Today, the Hannes Schneider Ski School finds three groups of skiers; the vacationers or weekenders who stay at the area's many inns, returning year after year with their children and their children's children; and the day skiers who spend most of their time sunning and watching other people's wedeln; and the new group of ski lodge owners who have bought land made newly available by those who have owned it for many years, built chalets of varying sizes, and made North Conway their second home. Some of these chalets belong to ski clubs, some to individuals.
And the Ski School in the Skimobile Ski area, now under the direction of Herbert Schneider, the ski meister's very personable son, still flourishes under the same set of rules. Teachers must not merely ski like experts, they must teach like experts.
That small Austrian boy, a legend in is own time, served as the inspiration to a full generation of small American boys (and girls), learning how to ski the Arlberg technique on the slopes of North Conway.
But what was going on in North Conway was the focal point for the development of skiing throughout the state, and more particularly in the Eastern Slope region. At the same time that Reed and Gibson and Schneider were breaking trail in North Conway, Bill Whitney was busy at Black Mountain, where his famous "shovel-handle" tow forecast today's pomalift. Other nearby communities had even more rudimentary lifts, similar to the one that had preceded the Skimobile on Lookout Point: a donkey-powered crank which pulled a skier-laden rope through a clearing to the midpoint of the slopes.

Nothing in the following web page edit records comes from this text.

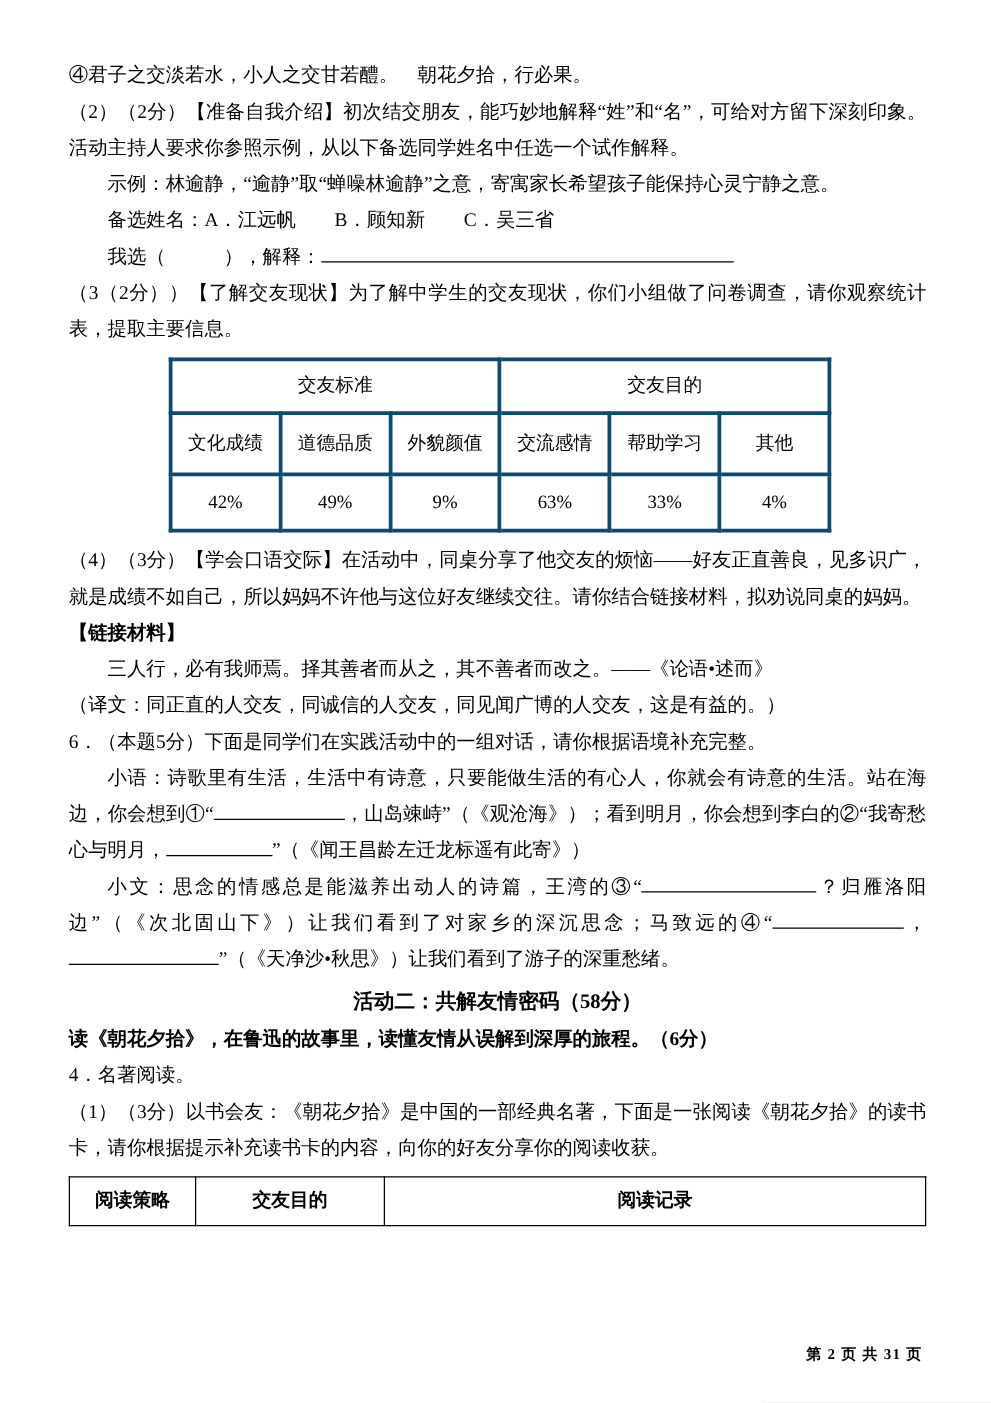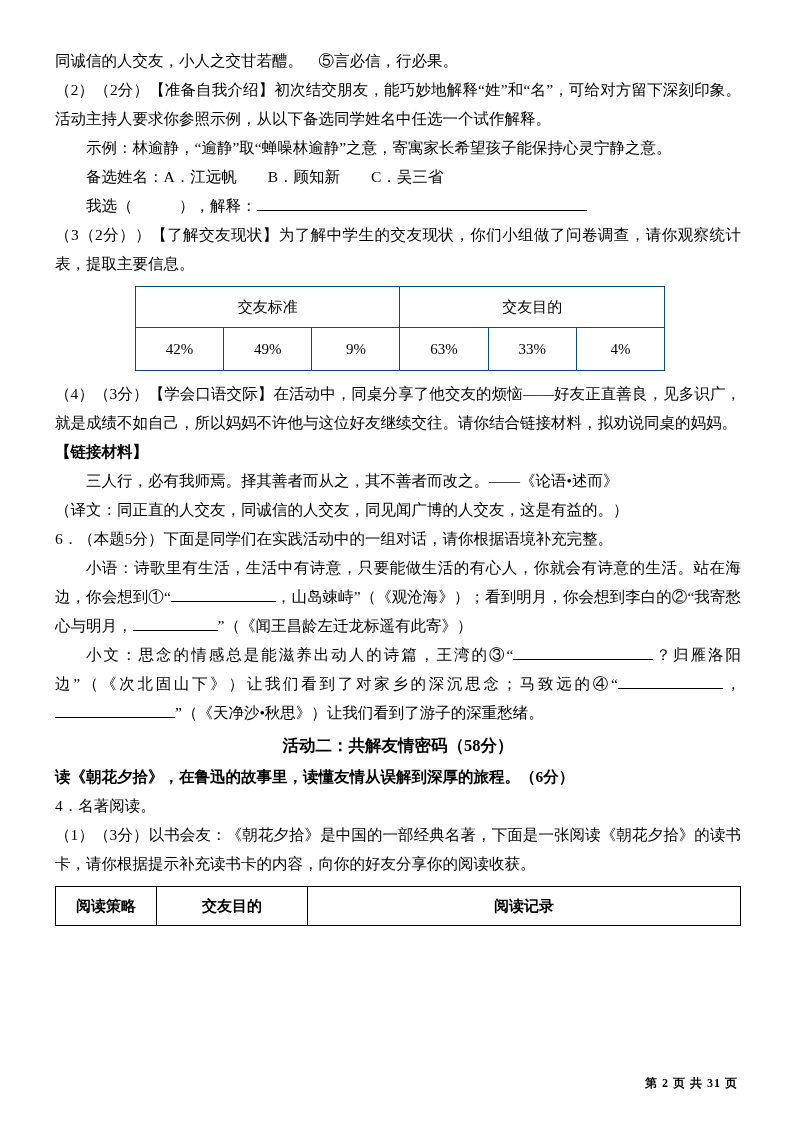"同诚信的人交友，小人之交甘若醴。 ⑤言必信，行必果。" p.para { text: 同诚信的人交友，小人之交甘若醴。　⑤言必信 -> ④君子之交淡若水，小人之交甘若醴。　朝花夕拾 }
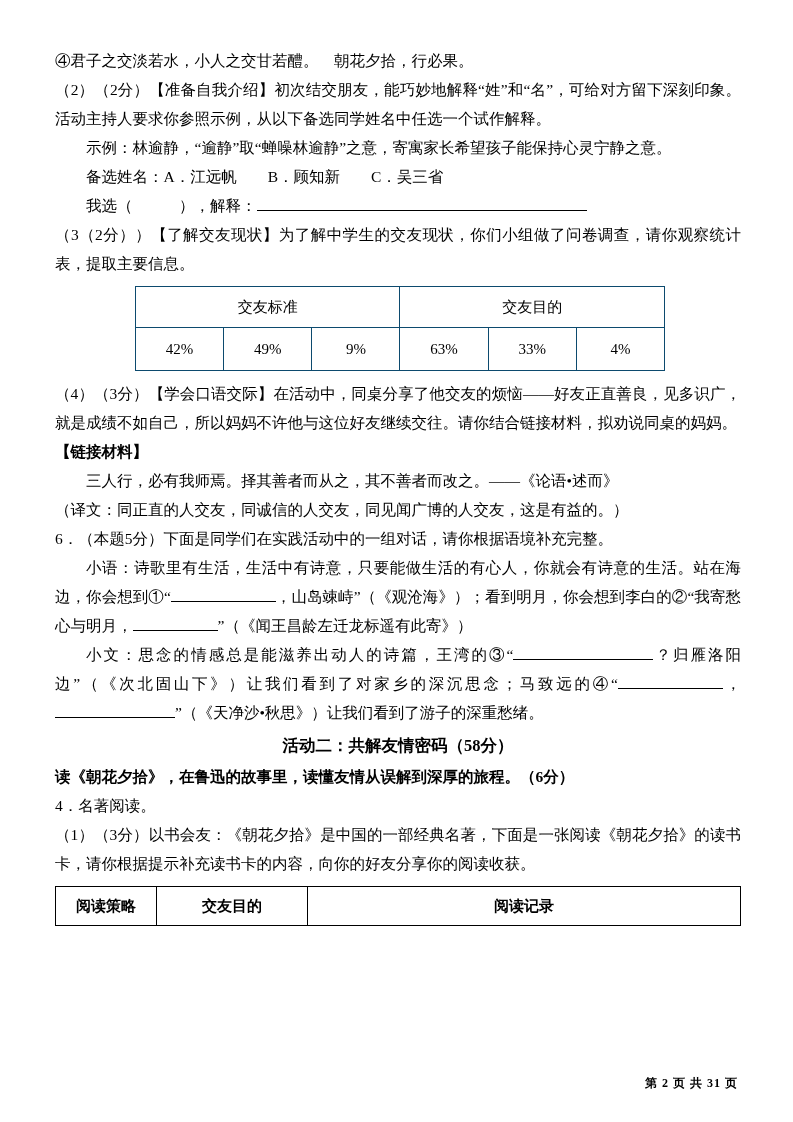"交友标准" .survey td { border: 1px solid #0c4a6e -> 3px solid #0c4a6e }
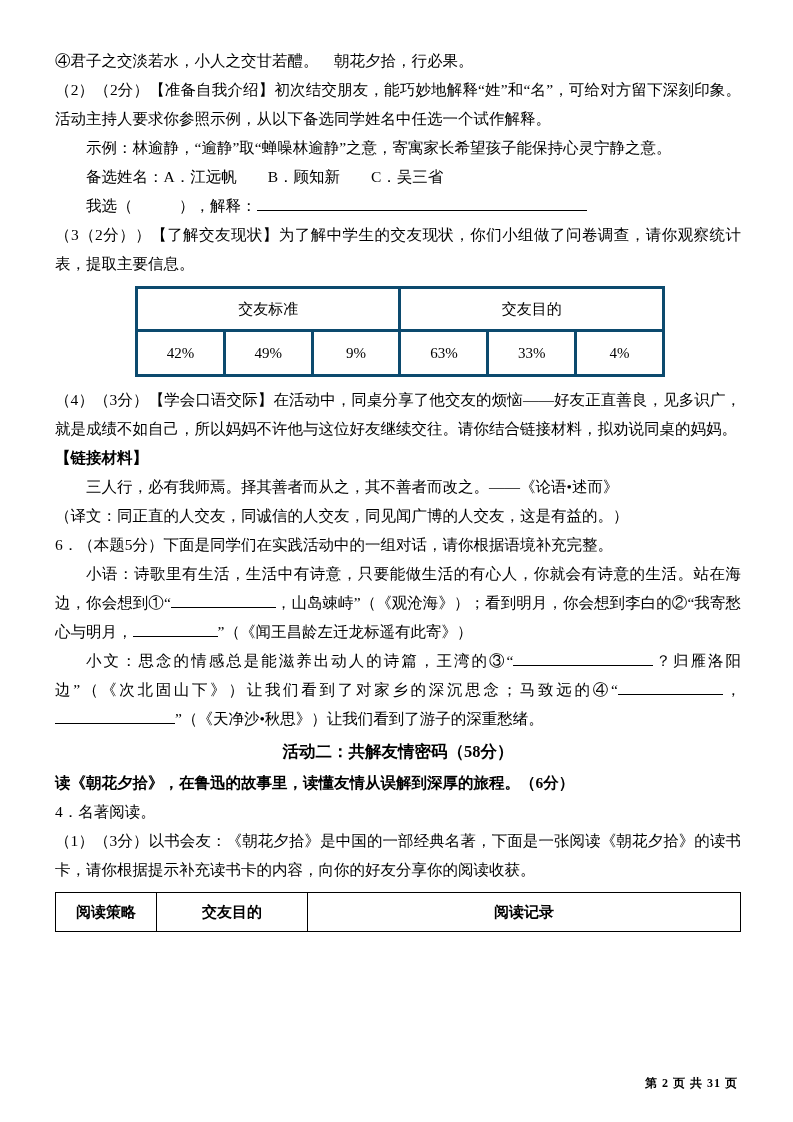"文化成绩" tr.ch { html: none -> <tr> <td>文化成绩</td> <td>道德品质</td> <td>外貌颜值</td> <td>交流感情</td> <td>帮助学习</td> <td>其他</td> </tr> }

But it wasn't until the 1950's that Wildcat Mountain took the first of its giant strides into the skiing forefront, and Mount Whittier, to the south, initiated its expansion plans. In 1961, Wildcat installed gondolas; two years later Mount Whittier followed suit.
This past season two more ski areas opened new slopes and trails to the ever-increasing, ever more demanding ski population: Attitash and Tyrol. Like the Hannes Schneider Ski School, they opened in a year of little snow. However, it takes more than a light snowfall to dull the instincts of the ardent searcher for new slopes to conquer, so the new areas received their share of downhill runs.
And the Tuckerman's Ravine the still unblemished snowfilled circque on Mount Washington, continues to offer adventurous spirits the challenge Carroll Reed found on Mount Washington thirty years ago.
The snow is the same, but the competition is keener, and the merchandising of the area becomes increasingly more high-powered. But this is probably all to the good. Just as skier-rich Vermont boasts of its Route 100 as the skier's highway, in the heart of ski country, so New Hampshire has its Route 16, passing through the communities of the Eastern Slope and The Mount Washington Valley. Serving as a connecting link between the towns and ski areas, this road is symbolic of the new spirit of co-operation which seems to have enveloped the area. This year skiers could buy lifts tickets good for any of the slopes at Wildcat, Black Mountain, or Cranmore, and many of the inns lent encouragement by providing package plans which included, besides the usual charges for bed and board, a varying number of the multi-area tickets.
With the many charms of North Conway and the multitude of facilities offered by the ski developments in the Valley, it would seem that the area is destined for even greater expansion in the future. The White Mountain Regional Association, a group of tourism-minded businessmen in the area, has been for some years actively working toward promotion of the region for winter and summer alike.
Almost all of the shops, and many of the exciting ski lifts and interesting restaurants cater to summer as well as winter travelers, opening the mountain peaks to sneaker clad shutter bugs who find the verdant slopes quite as exciting as do their skiing brethren in another season.